Several proteins are involved in cataract formation, but one known as alpha-crystallin serves as the eye’s own anti-cataract molecule. Alpha-crystallin binds to other proteins when they become damaged, thus preventing them from bunching together to form a cataract. However, humans are born with a fixed amount of alpha-crystallin, so if the supply becomes depleted due to radiation exposure, smoking, diabetes, or other causes, a cataract can result.
“We have shown that this non-invasive technology that was developed for the space program can now be used to look at the early signs of protein damage due to oxidative stress, a key process involved in many medical conditions, including agerelated cataract and diabetes, as well as neurodegenerative diseases such as Alzheimer’s and Parkinson’s,” said NASA’s Dr. Ansari. “By understanding the role of protein changes in cataract formation, we can use the lens not just to look at eye disease, but also as a window into the whole body.”
The NEI-NASA clinical trial, reported in the December 2008 Archives of Ophthalmology, looked at 380 eyes of people aged 7 to 86 who had lenses ranging from clear to severe cloudiness from cataract. Researchers used the DLS device to shine a lowpower laser light through the lenses. They had previously determined alpha-crystallin’s light-scattering ability, which was then used to detect and measure the amount of alpha-crystallin in the lenses.

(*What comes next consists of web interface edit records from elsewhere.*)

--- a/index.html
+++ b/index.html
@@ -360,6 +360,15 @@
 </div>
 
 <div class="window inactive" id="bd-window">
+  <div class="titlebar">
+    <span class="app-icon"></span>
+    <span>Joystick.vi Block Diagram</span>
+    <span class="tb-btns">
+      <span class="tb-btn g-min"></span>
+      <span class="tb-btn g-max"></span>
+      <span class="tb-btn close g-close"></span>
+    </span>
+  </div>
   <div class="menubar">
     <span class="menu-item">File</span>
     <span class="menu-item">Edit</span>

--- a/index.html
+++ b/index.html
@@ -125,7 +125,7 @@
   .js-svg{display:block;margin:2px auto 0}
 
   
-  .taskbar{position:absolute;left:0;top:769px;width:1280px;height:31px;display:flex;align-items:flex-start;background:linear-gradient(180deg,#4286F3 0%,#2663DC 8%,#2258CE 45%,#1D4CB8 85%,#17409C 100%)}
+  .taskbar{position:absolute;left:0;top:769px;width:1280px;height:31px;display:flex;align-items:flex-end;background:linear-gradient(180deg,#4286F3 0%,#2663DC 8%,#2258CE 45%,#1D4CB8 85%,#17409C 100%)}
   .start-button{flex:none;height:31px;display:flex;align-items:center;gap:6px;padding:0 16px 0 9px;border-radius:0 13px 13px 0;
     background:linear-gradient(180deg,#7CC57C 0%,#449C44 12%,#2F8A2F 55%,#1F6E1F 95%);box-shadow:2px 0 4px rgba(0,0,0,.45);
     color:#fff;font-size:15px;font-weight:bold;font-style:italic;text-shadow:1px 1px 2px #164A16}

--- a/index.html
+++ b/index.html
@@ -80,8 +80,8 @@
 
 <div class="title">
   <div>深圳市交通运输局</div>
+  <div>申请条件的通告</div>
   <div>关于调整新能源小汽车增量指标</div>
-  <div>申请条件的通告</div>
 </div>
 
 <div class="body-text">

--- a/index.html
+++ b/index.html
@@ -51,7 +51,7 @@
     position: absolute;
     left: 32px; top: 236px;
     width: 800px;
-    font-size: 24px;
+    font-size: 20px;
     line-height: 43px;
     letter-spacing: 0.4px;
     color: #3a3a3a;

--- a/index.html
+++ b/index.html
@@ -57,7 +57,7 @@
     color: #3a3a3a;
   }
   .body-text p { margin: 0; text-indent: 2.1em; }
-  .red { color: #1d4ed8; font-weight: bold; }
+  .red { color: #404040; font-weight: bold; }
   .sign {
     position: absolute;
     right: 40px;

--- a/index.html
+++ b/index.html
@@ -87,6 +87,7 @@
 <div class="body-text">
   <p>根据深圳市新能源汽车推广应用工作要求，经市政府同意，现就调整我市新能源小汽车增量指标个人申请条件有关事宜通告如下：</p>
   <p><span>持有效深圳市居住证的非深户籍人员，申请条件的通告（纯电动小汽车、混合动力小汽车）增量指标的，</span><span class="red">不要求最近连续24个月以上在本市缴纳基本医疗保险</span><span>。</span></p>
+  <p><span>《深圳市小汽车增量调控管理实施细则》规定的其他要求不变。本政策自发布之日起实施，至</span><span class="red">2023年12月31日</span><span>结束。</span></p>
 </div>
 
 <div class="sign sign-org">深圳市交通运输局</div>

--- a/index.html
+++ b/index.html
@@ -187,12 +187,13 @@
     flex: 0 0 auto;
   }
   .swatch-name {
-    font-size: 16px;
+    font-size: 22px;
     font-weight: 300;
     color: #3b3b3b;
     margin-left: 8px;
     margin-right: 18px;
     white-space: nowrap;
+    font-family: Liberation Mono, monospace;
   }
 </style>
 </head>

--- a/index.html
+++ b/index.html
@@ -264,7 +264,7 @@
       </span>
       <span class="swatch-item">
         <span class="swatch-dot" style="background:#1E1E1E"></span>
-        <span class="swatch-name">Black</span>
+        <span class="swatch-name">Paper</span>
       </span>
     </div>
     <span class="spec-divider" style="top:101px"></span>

They found that as cloudiness increased, alpha-crystallin in the lenses decreased. Alpha-crystallin amounts also decreased as the participants’ ages increased, even when the lenses were still transparent. These age-related, pre-cataract changes would remain undetected by currently available imaging tools.
Where it Stands
The DLS technique will now assist vision scientists in looking at long-term lens changes due to aging, smoking, diabetes, LASIK surgery, eye drops for treating glaucoma, and surgical removal of the vitreous gel within the eye, a procedure known to cause cataracts within six months to one year. It may also help in the early diagnosis of Alzheimer’s disease, in which an abnormal protein may be found in the lens. In addition, NASA researchers will continue to use the device to look at the impact of long-term space travel on the visual system.
“During a three-year mission to Mars, astronauts will experience increased exposure to space radiation that can cause cataracts and other problems,” Dr. Ansari explained. “In the absence of proper countermeasures, this may pose a risk for NASA. This technology could help us understand the mechanism for cataract formation so we can work to develop effective countermeasures to mitigate the risk and prevent it in astronauts.”